O ministro-chefe da Secretaria Geral da Presidência da República, Gilberto Carvalho, considerou um sucesso a participação de cerca de cinco mil pessoas nas discussões que ocorreram, desde o último sábado, no Pavilhão 5 do Riocentro. Além disso, 12 mil contribuíram com os debates por uma plataforma on-line criada pelo governo brasileiro. Para cada um dos temas apontados, as três recomendações mais votadas serão enviadas aos chefes de Estado e de governo que estarão no local a partir de hoje (20).

 

Rebatendo críticas sobre a pequena participação da sociedade civil na conferência oficial, Gilberto Carvalho afirmou que, em relação a outros eventos, a Rio+20 será histórica. Segundo a secretaria, 1,3 milhão de pessoas se inscreveram na plataforma on-line dos debates, que será, segundo o ministro, utilizada para as próximas conferências climáticas das Nações Unidas.

 

“O diálogo com a sociedade civil é naturalmente tenso, a experiência recente brasileira mostra isso. É impossível que movimentos sociais concordem com as recomendações, porque os governos têm limitações institucionais e de relações de poder. Há limite para mudanças”, disse.

 

As discussões foram divididas em dez temas: desemprego, trabalho decente e migrações; desenvolvimento sustentável como resposta para a crise econômica e financeira; desenvolvimento sustentável no combate à pobreza; economia e desenvolvimento sustentável, incluindo caminhos para a produção e consumo sustentáveis; florestas; alimentação e segurança alimentar; energia sustentável para todos; água; cidades sustentáveis e inovação; e oceanos.

 

Ambientalistas criticam - Nos debates, o francês Jean-Michel Cousteau, presidente da Ocean Futures Society, ressaltou o fato de que a situação dos oceanos tem se agravado rapidamente nas últimas décadas.

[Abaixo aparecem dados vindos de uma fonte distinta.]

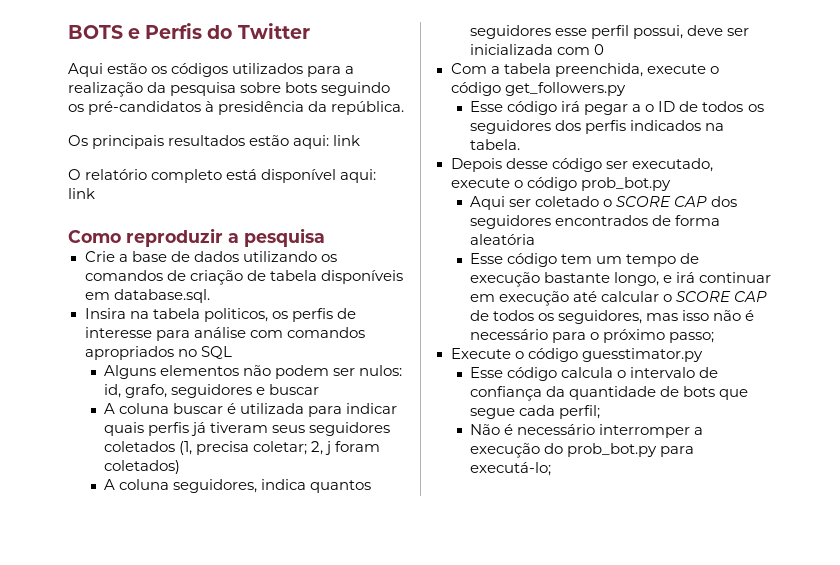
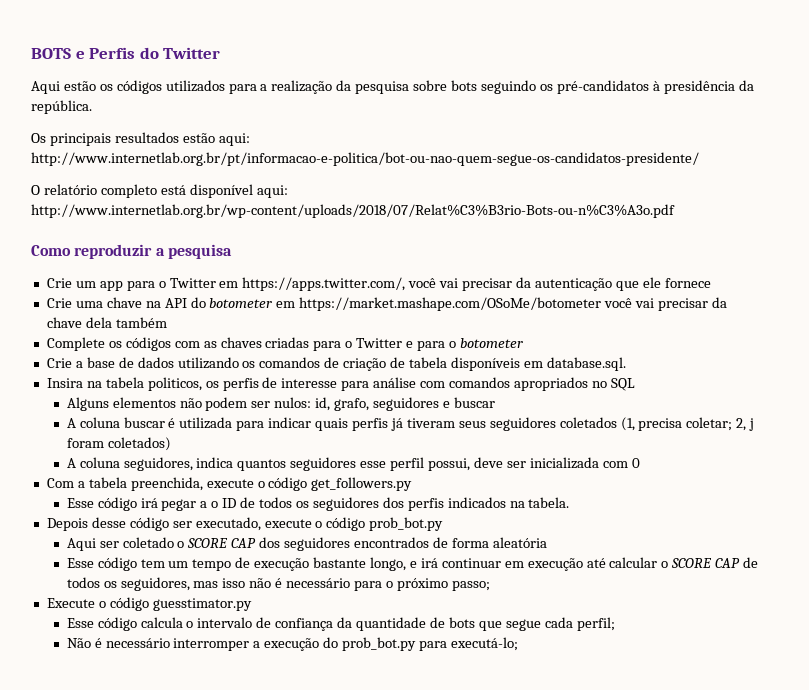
[333,135,361,146] link -> [31,152,699,166] http://www.internetlab.org.br/pt/informacao-e-politica/bot-ou-nao-quem-segue-os-candidatos-presidente/
[68,188,95,199] link -> [31,204,675,218] http://www.internetlab.org.br/wp-content/uploads/2018/07/Relat%C3%B3rio-Bots-ou-n%C3%A3o.pdf
(325, 237) none -> [46,277,711,291] [46,297,727,311] [46,317,167,328] [46,337,523,351] // Crie um app para o Twitter em https://apps.twitter.com/, você vai precisar da autenticação que ele fornece // Crie uma chave na API do botometer em https://market.mashape.com/OSoMe/botometer você vai precisar da chave dela também // Complete os códigos com as chaves criadas para o Twitter e para o botometer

O especialista ressaltou a importância de criar um mecanismo de proteção do alto-mar. Já americana Sylvia Earle, fundadora da Mission Blue Foundation, ressaltou que a Rio+20 é o local para criação de mecanismos de proteção do alto-mar.

 

No plenário, além de ativistas, estiveram o rei Carlos Gustavo e a rainha Silvia, da Suécia. Após quatro dias de reuniões, a secretária-executiva da WWF, Cecília Vey de Brito, afirmou que as recomendações escolhidas ainda não representam as principais reivindicações da sociedade.

 

Mas a falta do lançamento de um marco para a preservação do alto-mar criou polêmica. Não estão previstos mecanismos para a proteção das águas que ficam além das jurisdições nacionais e representam 64% do total. Ambientalistas da High Seas Alliance (HSA), que reúne ONGs, lamentaram o texto escrito pelos negociadores, dizendo que ele pode ser resumido em quatro palavras: “não estamos fazendo nada”. Ainda há chances, consideradas muito remotas, de que os governantes voltem a colocar o assunto em negociação.

 

“Os temas dos oceanos foram os últimos a ser negociados. O Brasil optou por excluir o assunto da pauta para poder fechar o documento sem pontos abertos”, disse Matthew Gianni, consultor político da Deep Sea Conservation Coalition.

 

Há seis anos especialistas discutem a criação de mecanismos para a proteção do alto-mar. Por causa da falta de acordo, sobretudo por parte dos representantes de EUA, Canadá, Japão, Venezuela e Rússia, as propostas não sairão do papel na Rio+20. Só daqui a três anos haverá espaço para nova discussão em algum fórum da ONU.

 

“O oceano era uma das quatro prioridades do governo brasileiro. Realmente, queríamos que esta não fosse a Cúpula da Terra, mas dos Oceanos. Porém, de madrugada, no último parágrafo negociado, a proposta caiu por terra”, disse Sue Lieberman, diretora de Política Internacional do Pew Environment Group.

 

Especialistas elogiaram, no entanto, o fato de o texto citar o controle da pesca e subsídios à indústria pesqueira.